N.C. Gen. Stat. § 1A-1, Rule 52(a)(1) (2001) (emphasis added). Thus, this rule requires the trial judge hearing a case without a jury to make findings of fact and conclusions of law. See Gilbert Eng'g Co. v. City of Asheville, 74 N.C. App. 350, 328 S.E.2d 849, cert. denied, 314 N.C. 329, 333 S.E.2d 485 (1985); see also N.C. Gen. Stat. § 1A-1, Rule 52(a)(1).
    Surely under Rule 52, a trial court must avoid the use of mixed findings of fact and instead, separate the findings of fact from the conclusions of law. However, in this case the trial judge labeled his order “Mixed Findings of Fact and Conclusions of Law.” In reviewing this order, it is difficult to discern what indeed is a finding of fact and what is a conclusion of law.

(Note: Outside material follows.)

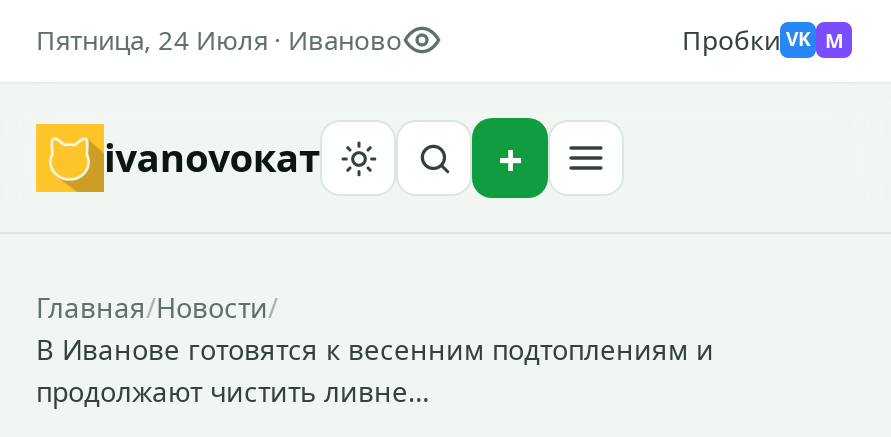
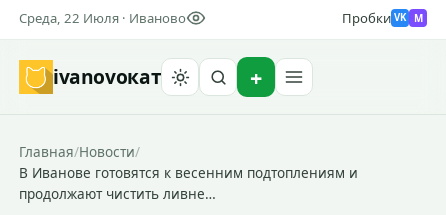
- Пятница, 24 Июля · Иваново
+ Среда, 22 Июля · Иваново
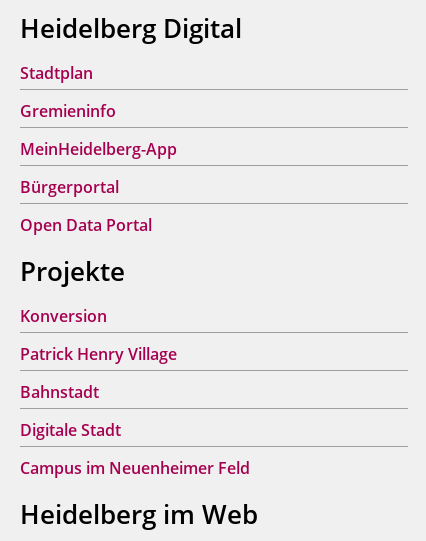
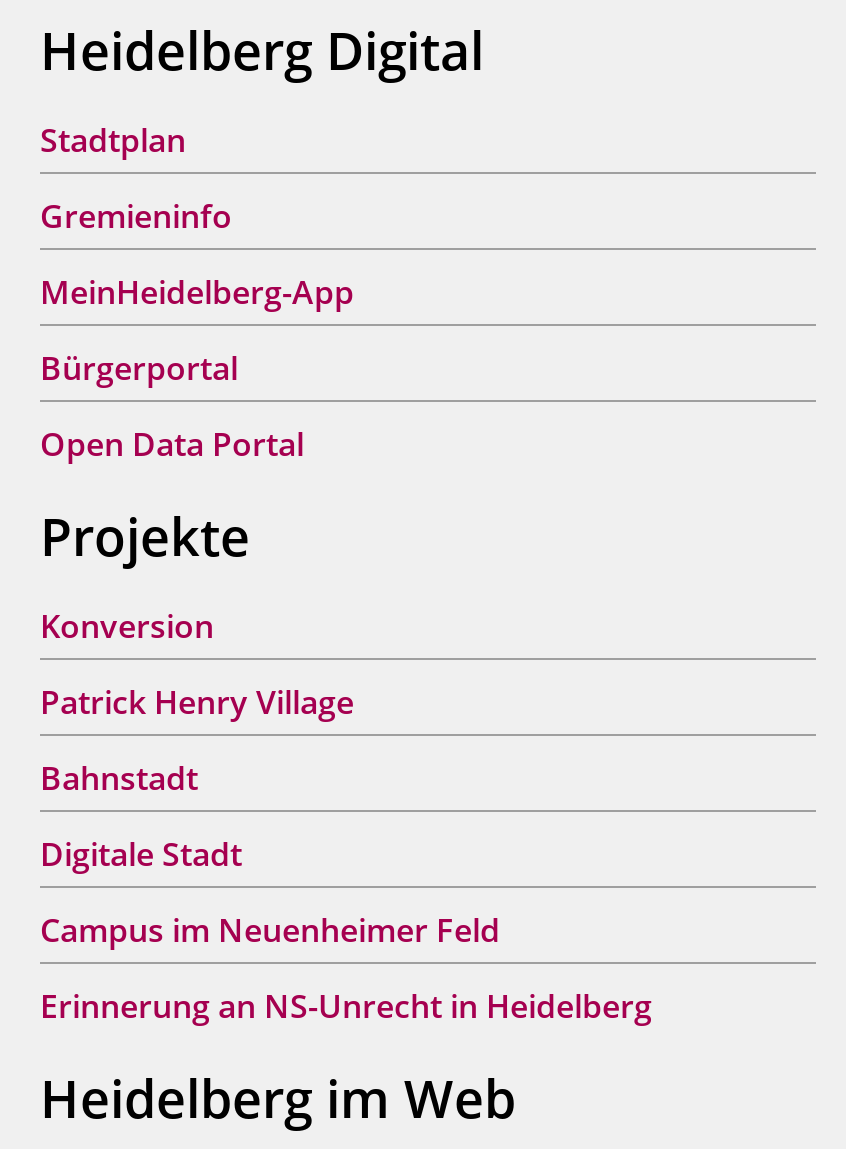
+ Erinnerung an NS-Unrecht in Heidelberg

    The language of Rule 52 is mandatory; in nonjury actions, thetrial court shall find the facts specially and state separately its conclusions of law. See, e.g., DKH Corp. v. Rankin-Patterson Oil Co., Inc., 348 N.C. 583, 585, 500 S.E.2d 666, 668 (1998) (Our Supreme Court held that the mandatory language of Rule 54(b) of the North Carolina Rules of Civil Procedure that stated, “Such judgment shall then be subject to review by appeal,” required the appellate court to hear the appeal.). Since the trial court violated that mandate in issuing the subject order, we are compelled to remand this matter to the trial court to reissue its order in compliance with Rule 52(a)(1).
    Vacated and remanded.
    Judges HUNTER and CAMPBELL concur.